Sen. Mark R. Warner (D-Va.), the top Democrat on the Senate Intelligence Committee, speaks to reporters last week on Capitol Hill. (Zach Gibson/Bloomberg News)

The Senate Intelligence Committee this week advanced a bill that renews a powerful surveillance authority enabling the government to collect foreign intelligence on U.S. soil.

The 12-to-3 vote reflected divisions on the panel over whether and how to strengthen privacy protections in the law, known as Section 702 of the FISA Amendments Act. And it shows that a path to renewing the authority, which expires at the end of the year, is anything but clear in the Senate.

The National Security Agency calls the law its most important operational statute. The intelligence community would like to see it renewed without change. But that is unlikely to happen given strong opposition in the House.

Section 702 enables the NSA to collect from U.S. companies the emails and other communications of foreign targets overseas for intelligence purposes. Some of those communications may be with Americans, and civil-liberties advocates are concerned because the law does not require a warrant to search within the data for Americans’ information.

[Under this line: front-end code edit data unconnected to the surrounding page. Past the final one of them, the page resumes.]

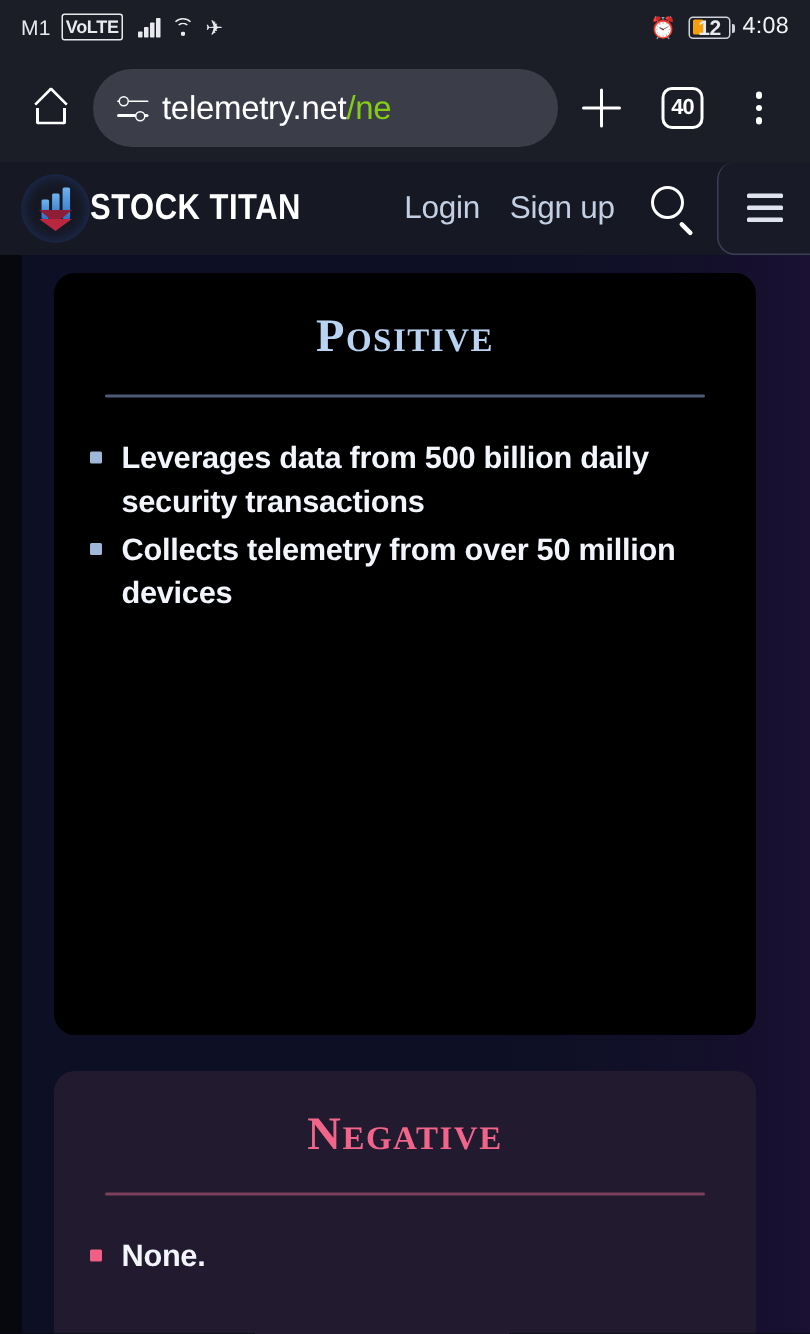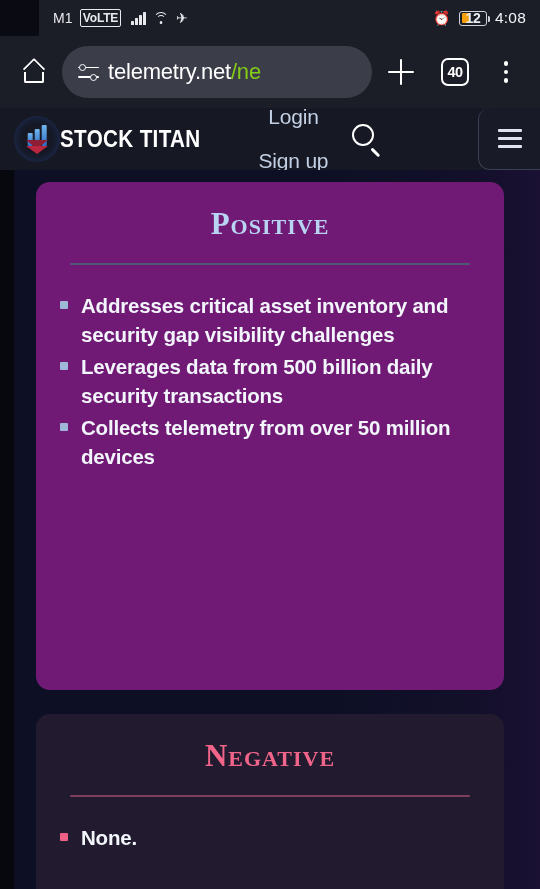"M1" .statusbar { margin-left: 39px -> none }
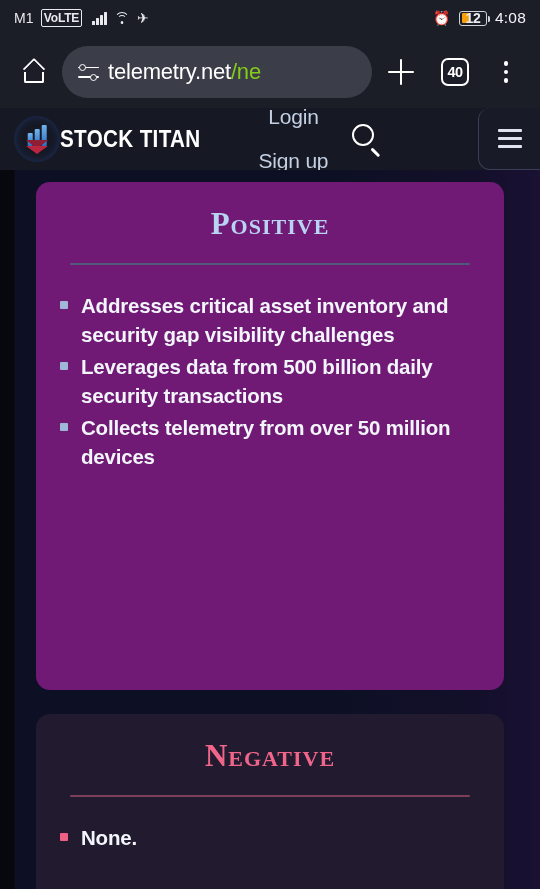"Login" .nav-links { flex-direction: column -> none; margin-left: 35px -> 46px }
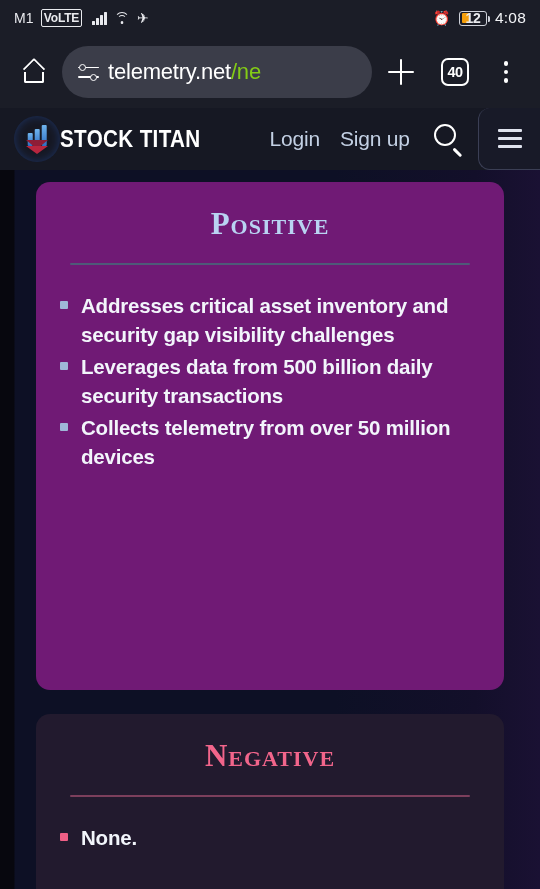"Positive" .card.positive { background: #701a75 -> #000000 }
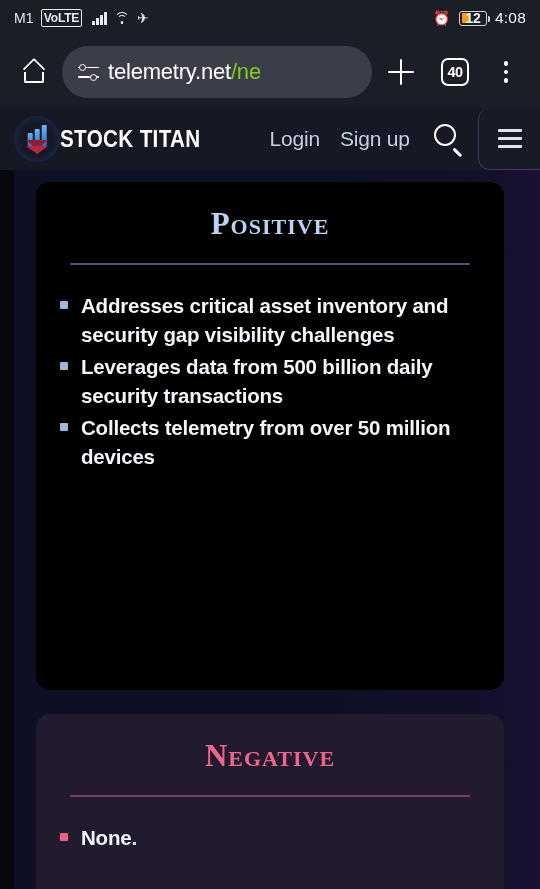"Addresses critical asset inventory and" li { html: <li> <span></span> <span>Addresses critical asset inventory and security gap visibility challenges</span> </li> -> none }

In an apparent attempt to address that concern, the Senate committee on Tuesday, during a closed session, agreed unanimously to impose a new procedural hurdle for the FBI to review and use Americans’ emails and other communications collected under the authority. But the measure, proposed by Sen. Mark R. Warner (D-Va.), the panel’s ranking Democrat, does not go as far as civil liberties advocates say is necessary.

It does not require the FBI to obtain a warrant before searching for Americans’ communications. Nor does it require the court to demonstrate that those Americans may be engaged in criminal activity or acting as agents of a foreign power.

Instead, it specifies that if an FBI query turns up information on “a known United States person,” it has one business day to submit a request to the Foreign Intelligence Surveillance Court, which hears applications for foreign surveillance in the United States. The court then has two business days to rule on the request’s legality, according to several people familiar with the measure.

Any request for a foreign intelligence or law enforcement purpose is legal under the secret court’s rulings. That means that virtually all requests would be approved, analysts said.

If the court rules against the request, investigators are barred from using the information “in any court proceeding.” But the provision applies only to queries that turn up data on “known” U.S. persons. There is no requirement to run queries that yield data on possible U.S. persons or about foreigner citizens.

“This is not reform,” said Elizabeth Goitein, co-director of the Liberty and National Security Program at the Brennan Center for Justice. “This is window dressing.”

Moreover, she said, the measure would greatly add to the surveillance court’s workload without any meaningful enhancement for Americans’ privacy.

A spokeswoman for Warner declined to comment.

The committee bill, which has not been made public, stands in contrast to a House Judiciary Committee proposal to renew Section 702 that would instead require the FBI to obtain a warrant, based on probable cause, to review any communications turned up in a query seeking evidence of a crime. It would not apply to queries for counterterrorism, counterproliferation or counterespionage purposes.

Before adopting Warner’s amendment, the committee rejected a measure from two California Democrats — Sens. Dianne Feinstein and Kamala D. Harris — that would have required the FBI to obtain a warrant before accessing the content of Americans’ emails. The move is noteworthy because Feinstein has been a staunch advocate of robust surveillance capabilities. Feinstein’s decision to join forces with Harris comes barely two weeks after Feinstein announced her intention to run for reelection to a fifth full Senate term.

FBI Director Christopher A. Wray was in Feinstein’s office Monday asking her not to offer the amendment. Intelligence officials have said that they do not think such a requirement is necessary or advisable.

Wray has said that the FBI receives information on 4.3 percent of the targets under NSA Section 702 collection. That translates to some 4,500 foreign targets. That is part of the data pool the FBI taps when doing its queries.

Sen. Ron Wyden (D-Ore.), a committee member and one of the Senate’s most vocal privacy advocates, has filed a bill with Sen. Rand Paul (R-Ky.) that would require the FBI to obtain a warrant before querying Section 702 data when investigators are looking specifically for Americans’ communications.

Wyden was one of three senators who voted against the overall bill on privacy grounds. Joining him were Harris and Sen. Martin Heinrich (D-N.M.).

A spokeswoman for Senate Majority Leader Mitch McConnell (R-Ky.) said that no scheduling decisions about the legislation have been made. Given the controversy, she said, the FISA bill is not expected to be sent to the Senate floor before senators outside the committee have a chance to weigh in.

Senate Judiciary Committee Chairman Charles E. Grassley (R-Iowa), for his part, said he was not expecting to take up the intelligence panel’s bill.

Should the legislation clear the Senate, it is unlikely to make it through the House, where a coalition of liberal Democrats and conservative Republicans — including many members of the Freedom Caucus — support stronger privacy protections in Section 702.